La lavoratrice, addetta alle operazioni di riscossione del pedaggio autostradale, impugna giudizialmente il licenziamento disciplinare irrogatole per essersi appropriata indebitamente di alcune somme pagate da automobilisti in transito presso il casello dalla stessa presidiato.
In particolare, secondo la società datrice, la ricorrente – assieme ad altri suoi colleghi – aveva congegnato uno strutturato sistema fraudolento, attraverso un duplice sistema, di blocco delle barriere ottiche e di utilizzo di un biglietto diverso da quello consegnato dall’utente e di minore importo rispetto all’effettivo pedaggio, incamerando e trattenendo per sé il differenziale.

La sentenza

Il Tribunale di Milano afferma, preliminarmente, l’infondatezza della tesi difensiva della lavoratrice circa il mancato raggiungimento della prova della commissione da parte della medesima dei fatti oggetto di contestazione.
Invero, ai fini dell’integrazione della giusta causa ex art. 2119 c.c., la prova della responsabilità del dipendente può scaturire anche da un ragionamento presuntivo composto da elementi gravi, precisi e concordanti ai sensi dell’art. 2727 c.c.

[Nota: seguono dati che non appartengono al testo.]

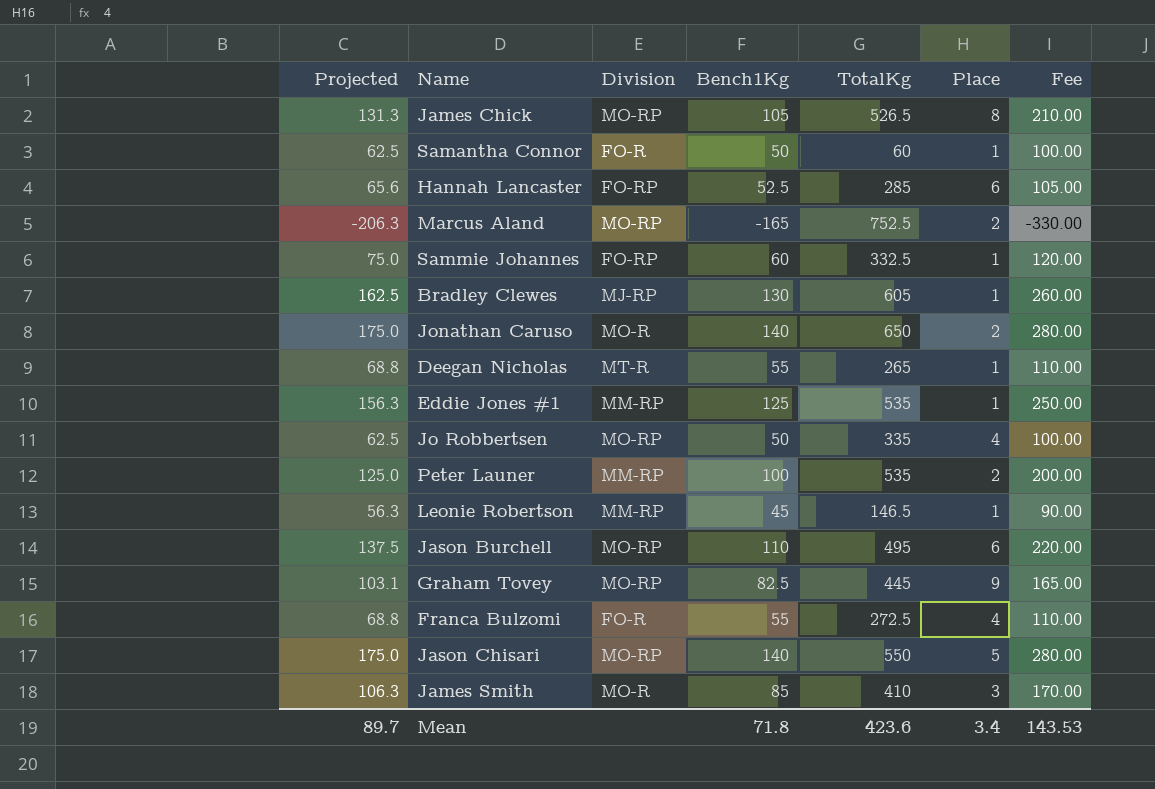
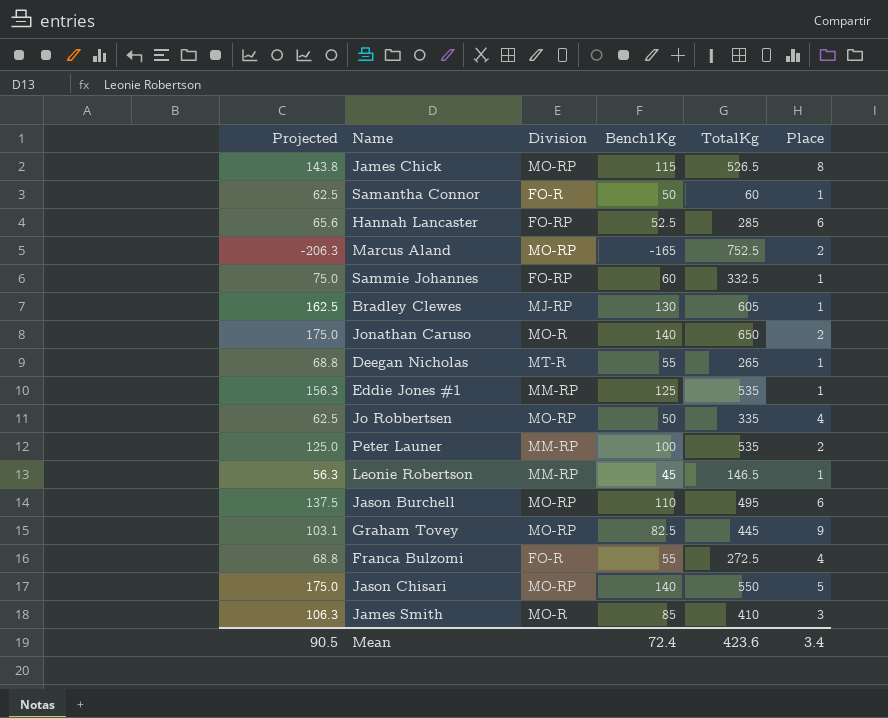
column Fee | formula: [Bench1Kg] * 2 -> none
James Chick | Projected: 131.3 -> 143.8
James Chick | Bench1Kg: 105 -> 115
Mean | Projected: 89.7 -> 90.5
Mean | Bench1Kg: 71.8 -> 72.4

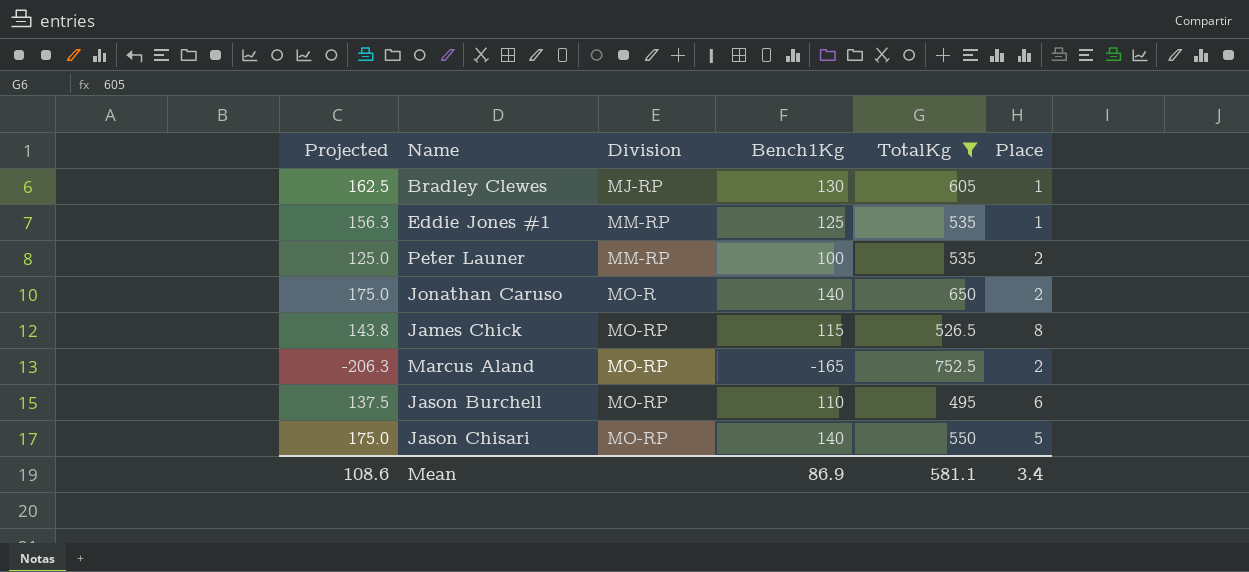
filter: none -> TotalKg >= 495
row order: none -> Division ascending
Mean | Projected: 90.5 -> 108.6
Mean | Bench1Kg: 72.4 -> 86.9
Mean | TotalKg: 423.6 -> 581.1

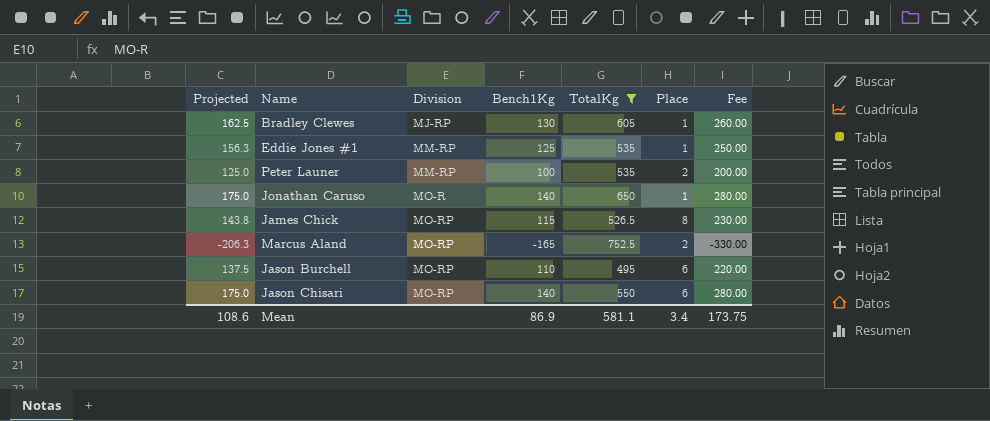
column Fee | formula: none -> [Bench1Kg] * 2
Jonathan Caruso | Place: 2 -> 1
Jason Chisari | Place: 5 -> 6

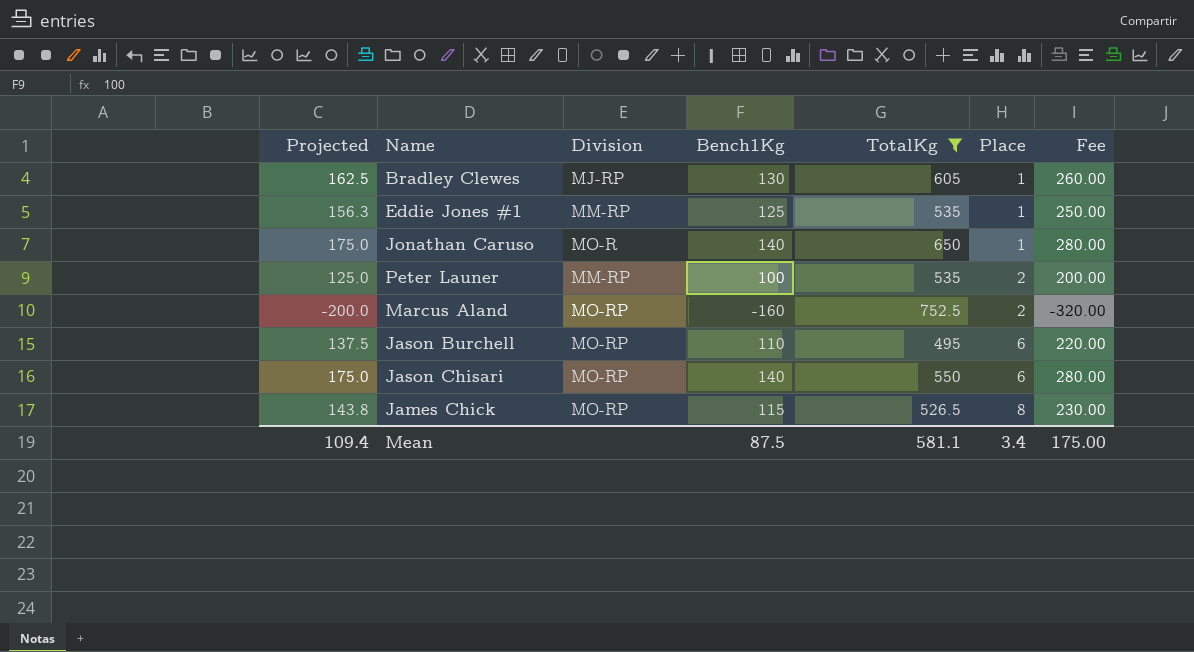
row order: Division ascending -> Place ascending
Marcus Aland | Projected: -206.3 -> -200.0
Marcus Aland | Bench1Kg: -165 -> -160
Marcus Aland | Fee: -330.00 -> -320.00
Mean | Projected: 108.6 -> 109.4
Mean | Bench1Kg: 86.9 -> 87.5
Mean | Fee: 173.75 -> 175.00

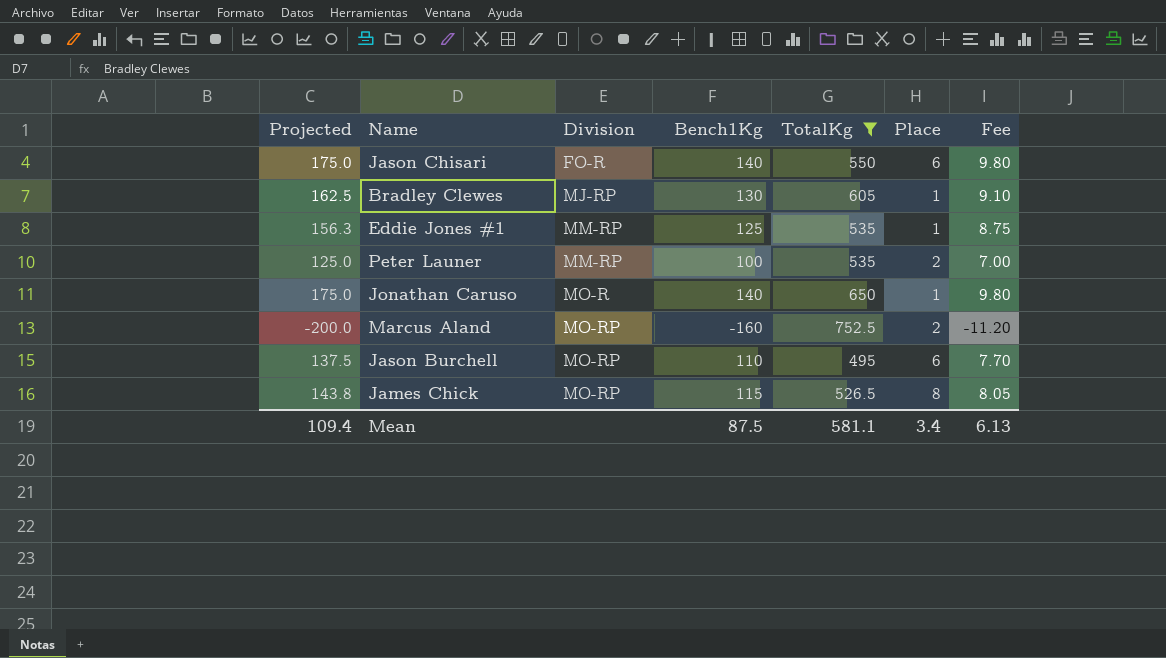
row order: Place ascending -> Division ascending
column Fee | formula: [Bench1Kg] * 2 -> [Bench1Kg] * 0.07
Jason Chisari | Division: MO-RP -> FO-R
Mean | Fee: 175.00 -> 6.13

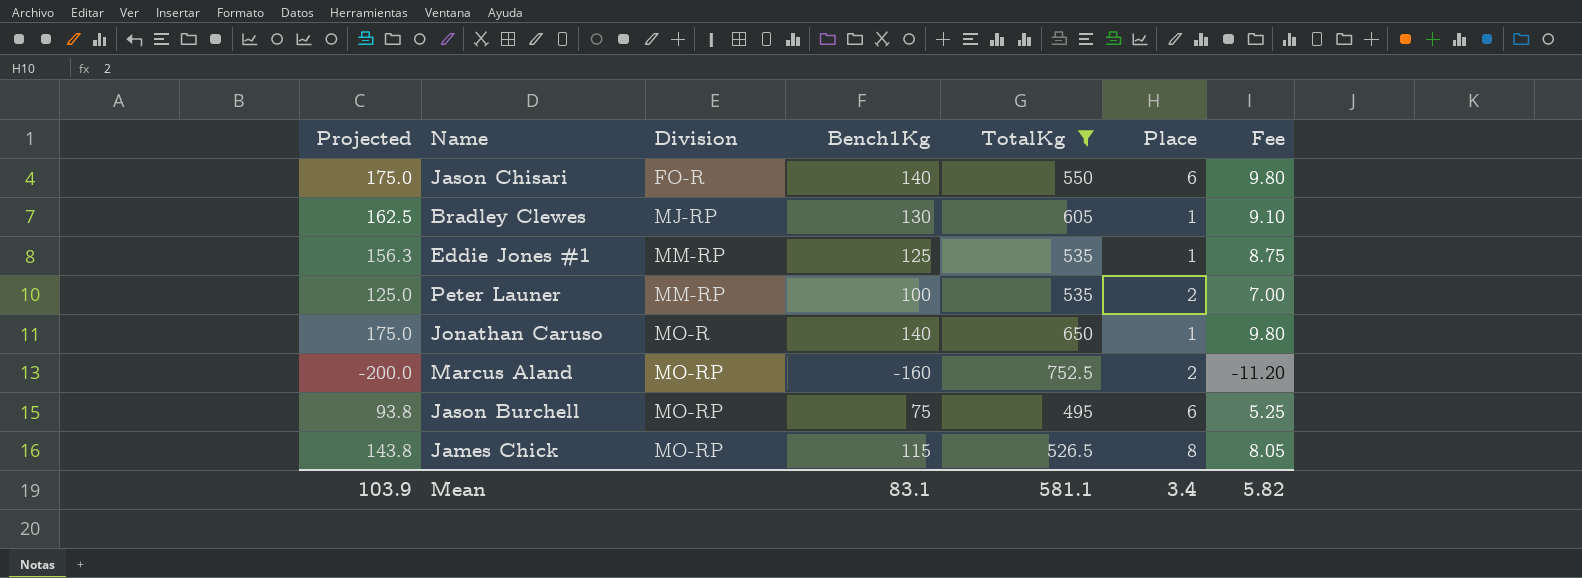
Jason Burchell | Projected: 137.5 -> 93.8
Jason Burchell | Bench1Kg: 110 -> 75
Jason Burchell | Fee: 7.70 -> 5.25
Mean | Projected: 109.4 -> 103.9
Mean | Bench1Kg: 87.5 -> 83.1
Mean | Fee: 6.13 -> 5.82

Per la sentenza, ciò è possibile quando il cumulo degli elementi indiziari emersi nel corso del giudizio e la valutazione di ogni singolo aspetto del fatto controverso inducano a ritenere che le mancanze del prestatore abbiano rivestito una tale gravità da far venire definitivamente meno il vincolo fiduciario, quale presupposto indefettibile della collaborazione tra le parti.

Secondo il Giudice, la connotazione dolosa del comportamento della lavoratrice ed, in particolare, l’adozione di artifici finalizzati a realizzare un ingiusto profitto, con evidente danno a carico della società datrice, rendono certamente congrua la sanzione espulsiva alla stessa comminata.

Su tali presupposti, il Tribunale di Milano respinge il ricorso della lavoratrice, dichiarando la legittimità dell’impugnato recesso.